Being an atheist, there is sadly no solace for me in the kind words of others who comment that she'll now finally be reunited with my grandfather, who'd passed away decades ago. Though I do appreciate the sentiment and the attempt to console my family and I, the effect is unfortunately not the intended one.

However, I did speak to my mother about this issue, who said she was tired of hearing comments such as "It's the natural way of things" and "She had a long and fruitful life; don't be sad" among other nuggets.

I have to say, I myself don't care much for such free handouts of cheap, fortune cracker wisdom, but I did say to my mother one thing which does console me and provide real comfort:

While she may no longer be here in body, she will continue to live through me, through everyone in our family and all those many people whom at one time or another she made laugh.
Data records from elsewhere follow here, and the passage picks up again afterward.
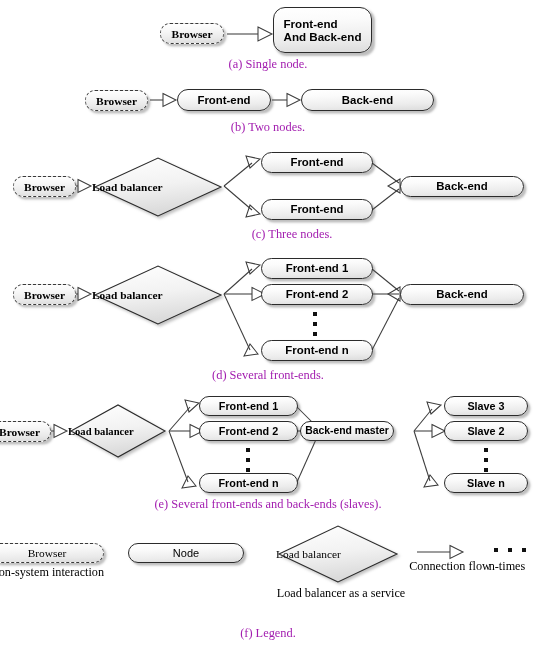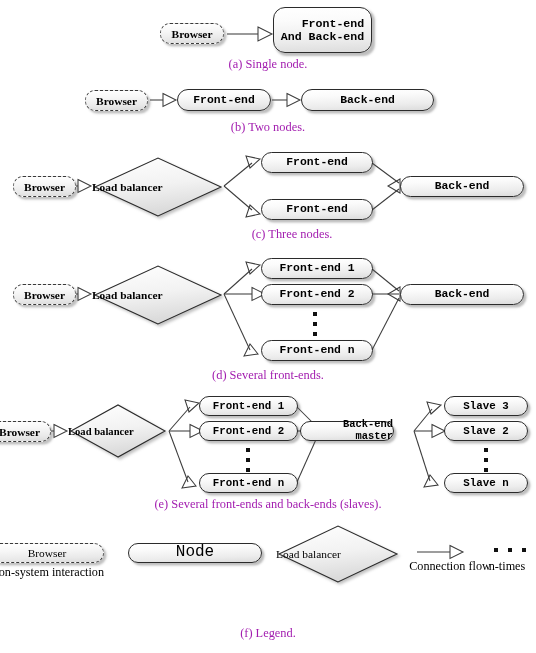--- a/index.html
+++ b/index.html
@@ -16,9 +16,9 @@
     border-radius:11px;
     background:linear-gradient(178deg,#ffffff 0%,#fbfbfb 28%,#ececec 72%,#dcdcdc 100%);
     box-shadow:2.5px 2.5px 2.2px rgba(90,90,90,0.40);
-    font-family:Liberation Mono, monospace;
+    font-family:Liberation Sans, sans-serif;
     font-weight:bold;
-    text-align:right;
+    text-align:left;
     color:#000;
     display:flex;
     align-items:center;

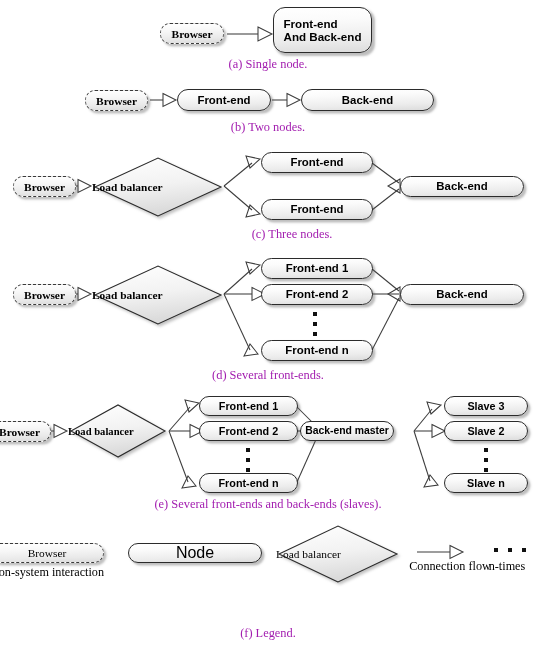--- a/index.html
+++ b/index.html
@@ -268,7 +268,7 @@
     </div>
     <div class="legtext" style="left:-28px;top:43px;width:150px;">Non-system interaction</div>
 
-    <div class="node" style="left:128px;top:21px;width:134px;height:20px;font-size:16px;font-weight:normal;">
+    <div class="node" style="left:128px;top:21px;width:116px;height:20px;font-size:11px;font-weight:normal;">
       <span>Node</span>
     </div>
 

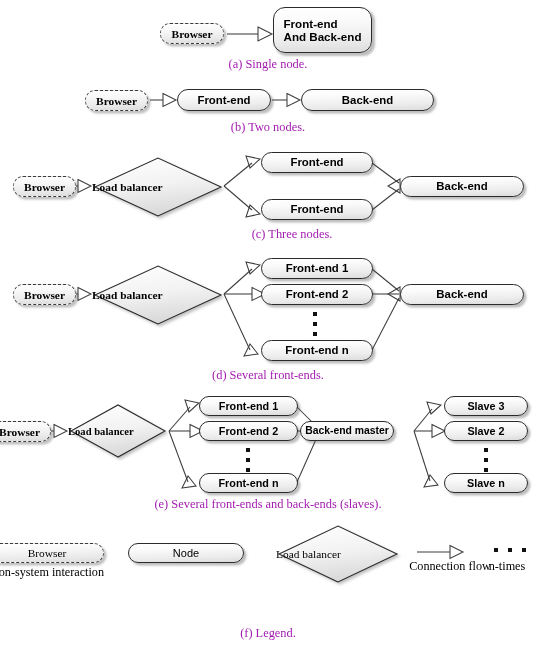--- a/index.html
+++ b/index.html
@@ -280,6 +280,7 @@
         <span>Load balancer</span>
       </div>
     </div>
+    <div class="legtext" style="left:266px;top:64px;width:150px;">Load balancer as a service</div>
 
     <svg class="edges" width="536" height="131" style="pointer-events:none;">
       <line x1="417" y1="30" x2="450" y2="30"></line>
For someone who was the wife of a diplomat, and having spent many years of her life living in Iran, Hong Kong, Japan, Spain and the USA before retiring in Argentina, that's a lot of people who will not only remember her with nothing but affection, but who will also hopefully raise a smile whenever they do so.

That very smile (which I am now able to muster whenever I think of her after a few very low days) is the reason I say "she" will live through us, as opposed to merely referring to her "memory". Perhaps others might feel it is a false consolation to think in this way, but that smile I get whenever I remember her is a very real smile, and the feeling I get with it is too. It is not a fantasy, and neither are the many vivid experiences which elicit that smile from me and everyone else.

I take that smile to be her gift to me and all those who have had the fortune of being in her company; and it's a tangible and transcendent gift at the same time. It's tangible because I can feel it, and more importantly it's transcendent because no one can ever take it away from me.

As a debt to her and to the gift she's given me, I will remember her and think of her for as long as I live, which, if I'm lucky, will be a few more decades. At the very least, for as long as I live, she will continue to be with me till the end.

We all have had different experiences of my grandmother and differing memories as a result, which only renders the plethora of fragments left of her inside each us all the richer and more wonderful, and that gives me great comfort.

This is surely true of everyone, and if you kindly allow me to take the liberty to say so, I'm sure it is also true of your father, particularly if he touched as many people's lives as is apparent in your beautifully moving retelling of his life.

I do apologize if you feel it impertinent of a stranger to say such a thing, and I fully understand if you feel that way. I hope it's taken in the vein in which it's intended.

For what it's worth, I'm very grateful that you have made this podcast during such a difficult time. It was not only moving and fascinating, but it has also helped me come to terms somewhat with my grandmother's departure.